Счастливое событие | страница 39
Люди проходили мимо меня, спеша по своим делам, а я — что я делала? «Я ращу своего ребенка», — сказала бы Лоранс Пэрнуд во втором томе своего собрания сочинений. Есть ли более важная задача в жизни? Есть ли что-то священнее? Отныне я решила посвятить дочери всю свою жизнь. Леа — самое ценное, что у меня есть. Она — самое важное для меня на всем свете, остальное второстепенно. Счастлива я или нет, печальна или устала — дочь здесь, рядом со мной, и мой долг — заниматься ею, заботиться, забывая о том, что мне самой нужно расти, чтобы быть к этому готовой… Я вдруг ощутила прилив невероятной энергии, словно поднявшейся из глубин моей усталости и наполнившей меня желанием жить — ради себя и ради нее.
21
У Жана-Ми и Доми было много гостей — в основном мужчин, среди которых кое-где мелькали старлетки со слегка потерянным видом. Мигель, роскошный идальго, от которого Жан-Ми был без ума, Шарли, певец, чей звездный час давно прошел, но с тех времен остались роскошные затемненные очки… Всем собравшимся примерно от тридцати до сорока, они высокие и стройные, в ярких футболках. У Жана-Ми длинные волосы, выкрашенные в темно-красный цвет, у Доми они, напротив, совсем короткие, с завитками на висках. Все как-то подозрительно оживлены — очевидно, под воздействием наркотиков.
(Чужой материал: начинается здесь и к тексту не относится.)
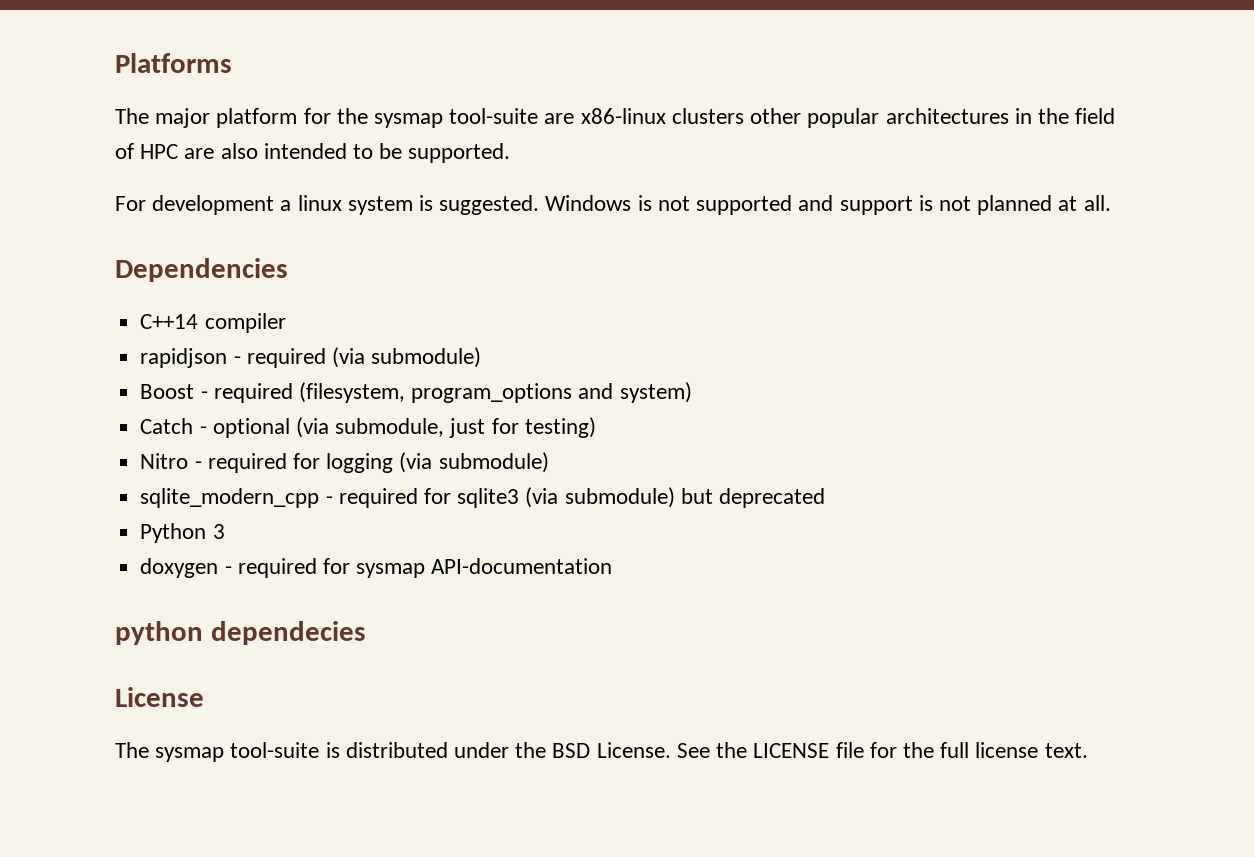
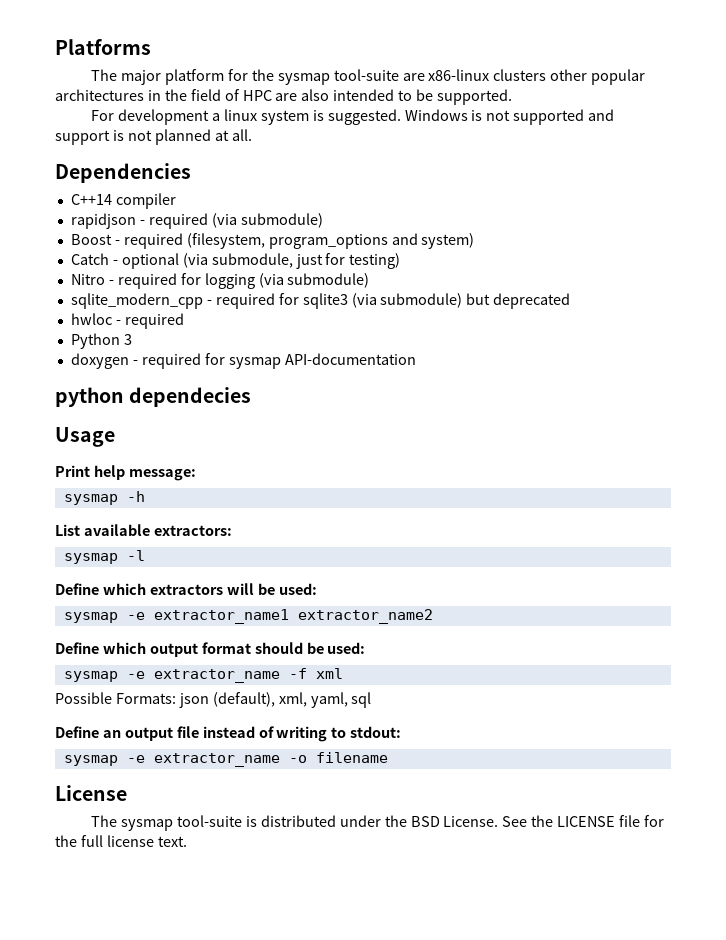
(825, 498) none -> [70,313,184,329] // hwloc - required
(366, 633) none -> [55,427,115,447] [55,465,196,481] [63,491,145,505] [55,524,232,536] [63,550,145,564] [55,583,317,595] [63,609,433,624] [55,642,366,657] [63,668,343,683] [55,692,372,708] [55,726,402,742] [63,752,388,767] // Usage // Print help message: // sysmap -h // List available extractors: // sysmap -l // Define which extractors will be used: // sysmap -e extractor_name1 extractor_name2 // Define which output format should be used: // sysmap -e extractor_name -f xml // Possible Formats: json (default), xml, yaml, sql // Define an output file instead of writing to stdout: // sysmap -e extractor_name -o filename

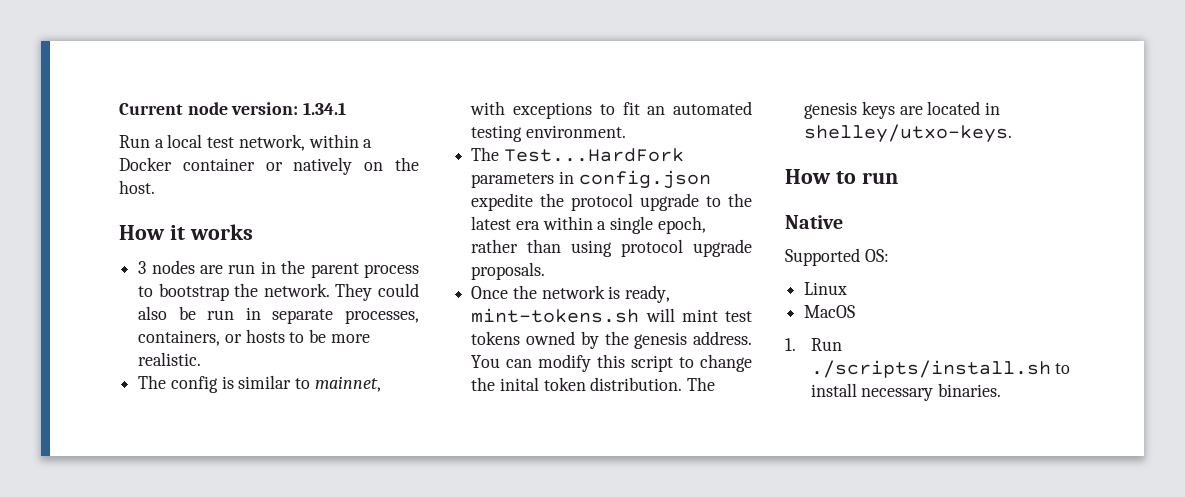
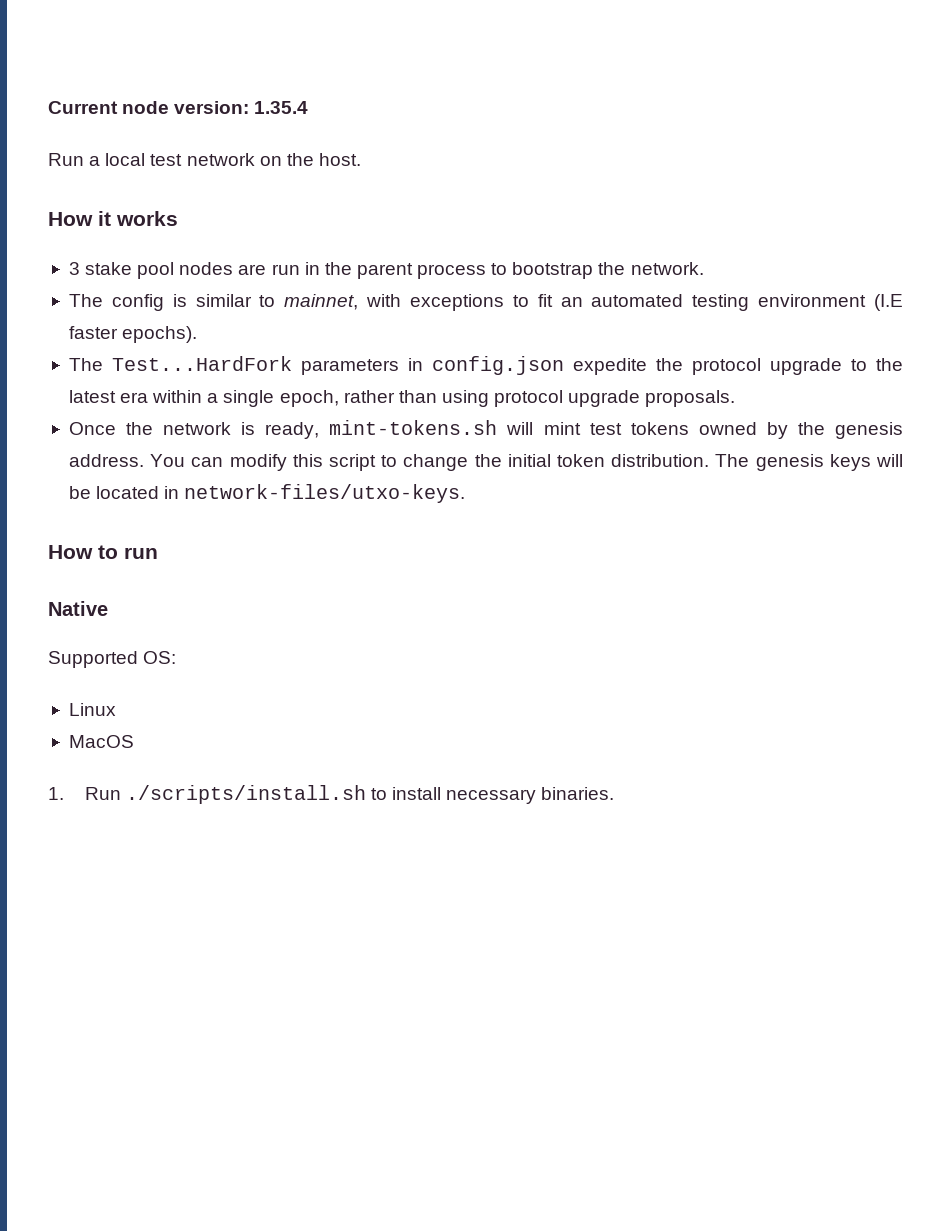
[303,102,347,115] 1.34.1 -> [254,101,309,114] 1.35.4
[238,134,373,151] [119,157,353,175] network, within a Docker container or natively -> [186,153,255,166] network
(147, 267) none -> [85,262,175,279] stake pool
[335,283,419,301] [138,306,419,324] [138,329,370,346] [138,352,202,366] They could also be run in separate processes, containers, or hosts to be more realistic. -> (704, 268) none
[525,125,626,138] environment. -> [758,294,904,311] [68,326,198,343] environment (I.E faster epochs).
[499,377,539,391] inital -> [507,454,551,467] initial
[899,106,923,115] are -> [876,454,904,467] [68,486,91,499] will be
[804,124,1013,143] shelley/utxo-keys. -> [184,484,466,503] network-files/utxo-keys.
Я рассматривала их так, словно находилась в прозрачной непроницаемой оболочке, а все остальные — за ее пределами. От хронического недосыпа и усталости, к которым добавилось опьянение, у меня кружилась голова и плыло перед глазами.
Мысли ворочались с трудом. Я думала о Леа. Что она делает сейчас? Улыбается ли? Не голодна ли? Может, ей холодно? Необходима ли я ей? У меня не было сил развлекаться, говорить с окружающими — я думала только о ней и чувствовала себя здесь не в своей тарелке.
Пока все танцевали, я забилась в угол и выпила бокал вина, потом второй… Проклиная себя при каждом глотке, я думала о той, которая меня ждет. Нужно было пойти к ней. Я уже не могла успокоиться и воспользоваться хоть кратким мигом свободы — нужно было заботиться о ней и постоянно спрашивать себя, все ли с дочерью в порядке, выпила ли она на ночь бутылочку молока, сменили ли ей памперсы, заснула ли она… Я злилась на себя и на нее. Хотелось, чтобы она не была такой обузой, такой всепоглощающей. Я желала видеть ее умненьким, образцовым ребенком. Но нет, в ней кипела невероятная жажда жизни, которая требовала своего. Даже когда Дочери не было рядом, ее присутствие все равно ощущалось. Я ощущала малышку повсюду: в моем сердце и во всем теле; она теребила меня, требовала, помимо молока, еще и утешения, нежности, заботы. Ребенок боялся одиночества. Когда меня не было рядом, дочь ощущала пустоту. Так же, как и я без нее.